**Directions**
Omit the images and return the remaining entries unchanged.

**Task inputs**
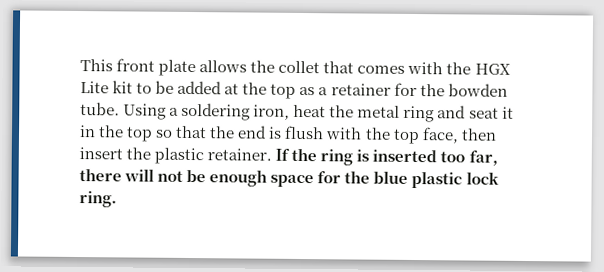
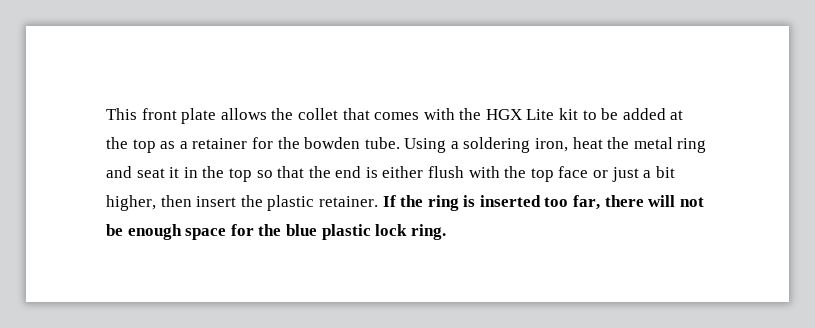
- Using a soldering iron, heat the metal ring and seat it in the top so that the end is flush with the top face, then insert the plastic retainer.
+ Using a soldering iron, heat the metal ring and seat it in the top so that the end is either flush with the top face or just a bit higher, then insert the plastic retainer.

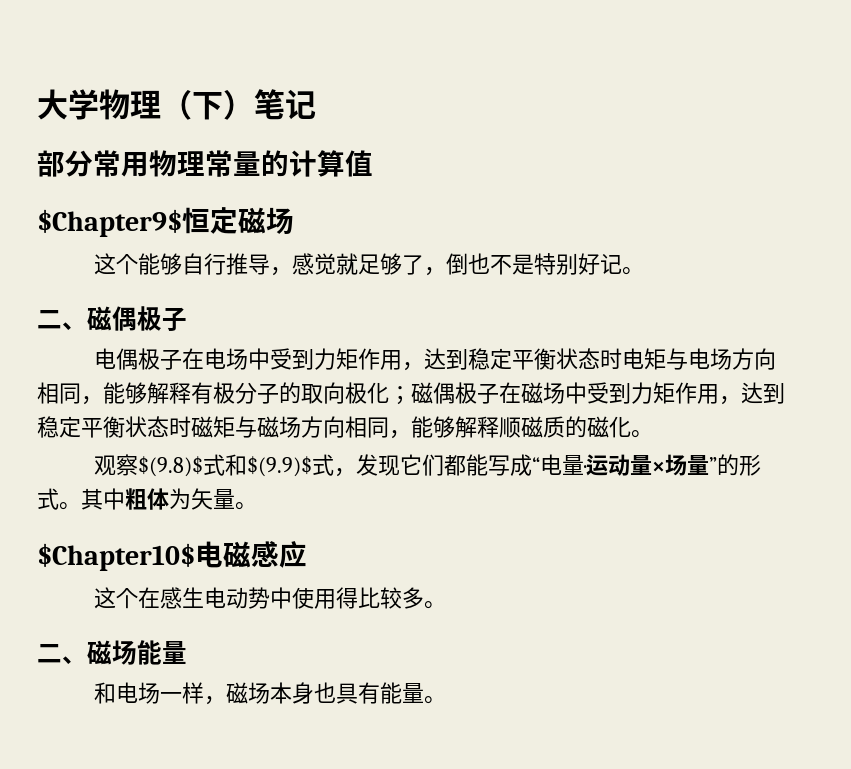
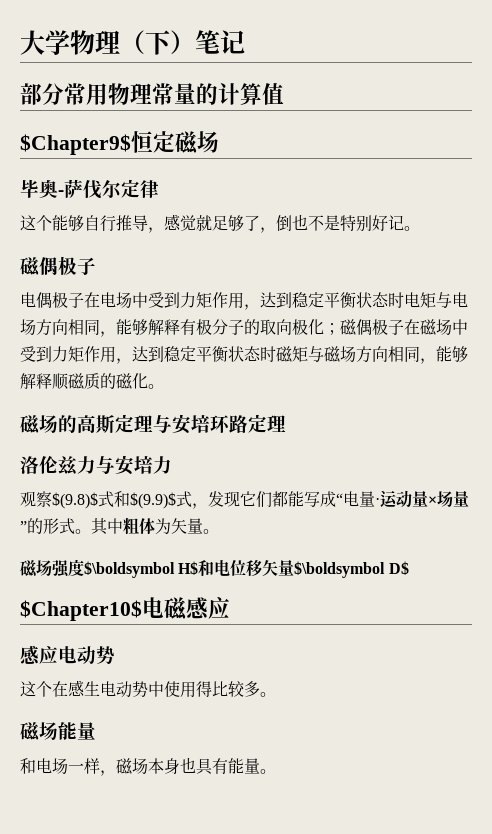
+ 毕奥-萨伐尔定律
  这个能够自行推导，感觉就足够了，倒也不是特别好记。
- 二、磁偶极子
+ 磁偶极子
+ 磁场的高斯定理与安培环路定理
+ 洛伦兹力与安培力
+ 磁场强度$\boldsymbol H$和电位移矢量$\boldsymbol D$
+ 感应电动势
- 二、磁场能量
+ 磁场能量

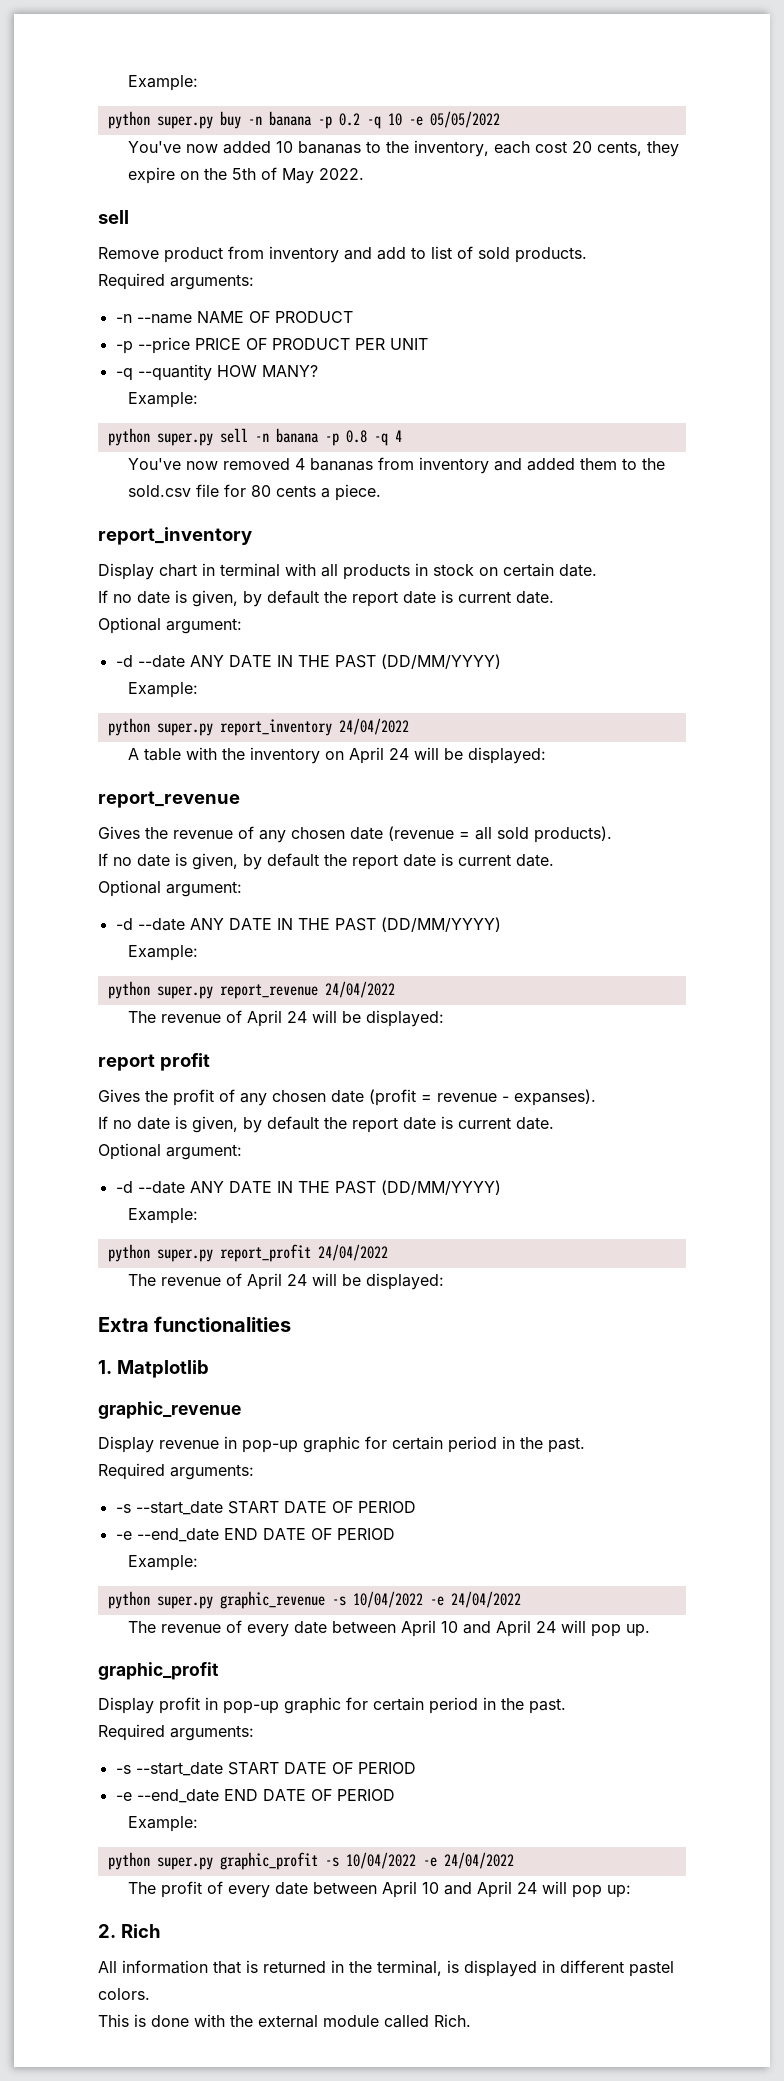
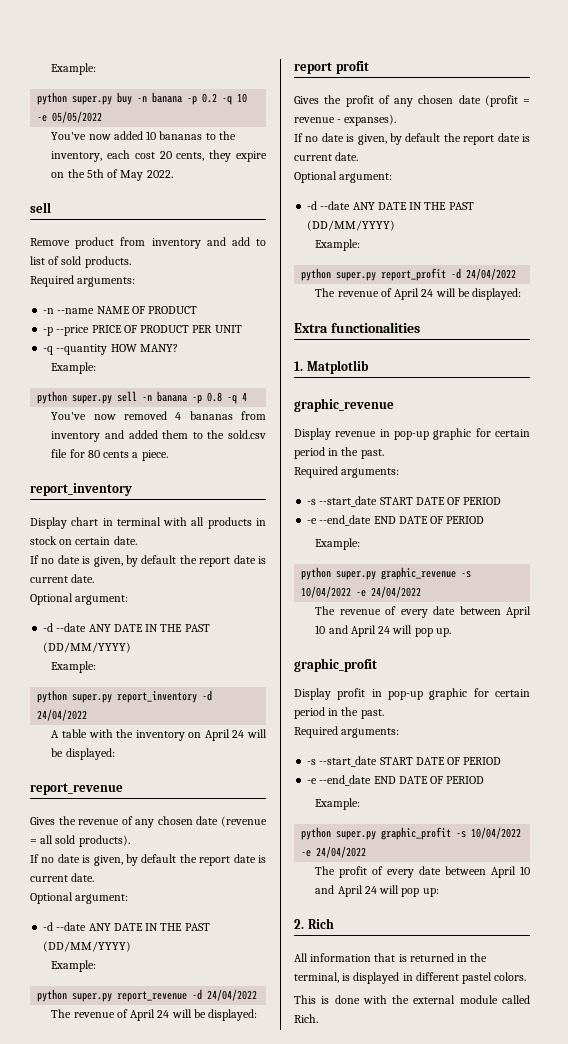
- python super.py report_inventory 24/04/2022
+ python super.py report_inventory -d 24/04/2022
- python super.py report_revenue 24/04/2022
+ python super.py report_revenue -d 24/04/2022
- python super.py report_profit 24/04/2022
+ python super.py report_profit -d 24/04/2022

**Solved problem**
- Using a soldering iron, heat the metal ring and seat it in the top so that the end is flush with the top face, then insert the plastic retainer.
+ Using a soldering iron, heat the metal ring and seat it in the top so that the end is either flush with the top face or just a bit higher, then insert the plastic retainer.

+ 毕奥-萨伐尔定律
  这个能够自行推导，感觉就足够了，倒也不是特别好记。
- 二、磁偶极子
+ 磁偶极子
+ 磁场的高斯定理与安培环路定理
+ 洛伦兹力与安培力
+ 磁场强度$\boldsymbol H$和电位移矢量$\boldsymbol D$
+ 感应电动势
- 二、磁场能量
+ 磁场能量

- python super.py report_inventory 24/04/2022
+ python super.py report_inventory -d 24/04/2022
- python super.py report_revenue 24/04/2022
+ python super.py report_revenue -d 24/04/2022
- python super.py report_profit 24/04/2022
+ python super.py report_profit -d 24/04/2022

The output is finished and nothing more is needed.